* **Action item**
Across the entries that follow, count each line holding "filter" and state the total alone.

* **Task input**
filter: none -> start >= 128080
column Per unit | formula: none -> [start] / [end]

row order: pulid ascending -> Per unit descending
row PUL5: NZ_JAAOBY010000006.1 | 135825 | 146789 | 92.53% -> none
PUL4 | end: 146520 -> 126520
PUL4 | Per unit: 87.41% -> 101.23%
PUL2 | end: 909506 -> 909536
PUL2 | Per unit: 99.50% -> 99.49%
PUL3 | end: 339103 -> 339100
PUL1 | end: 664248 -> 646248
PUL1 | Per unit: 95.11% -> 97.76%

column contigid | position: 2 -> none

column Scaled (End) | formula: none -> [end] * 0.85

==

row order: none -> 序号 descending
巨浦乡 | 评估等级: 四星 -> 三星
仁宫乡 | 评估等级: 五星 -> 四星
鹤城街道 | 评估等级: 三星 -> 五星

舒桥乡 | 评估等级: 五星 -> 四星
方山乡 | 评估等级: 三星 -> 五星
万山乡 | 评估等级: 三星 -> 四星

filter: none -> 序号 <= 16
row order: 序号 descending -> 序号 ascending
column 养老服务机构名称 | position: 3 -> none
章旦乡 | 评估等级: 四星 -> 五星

* **Written response**
2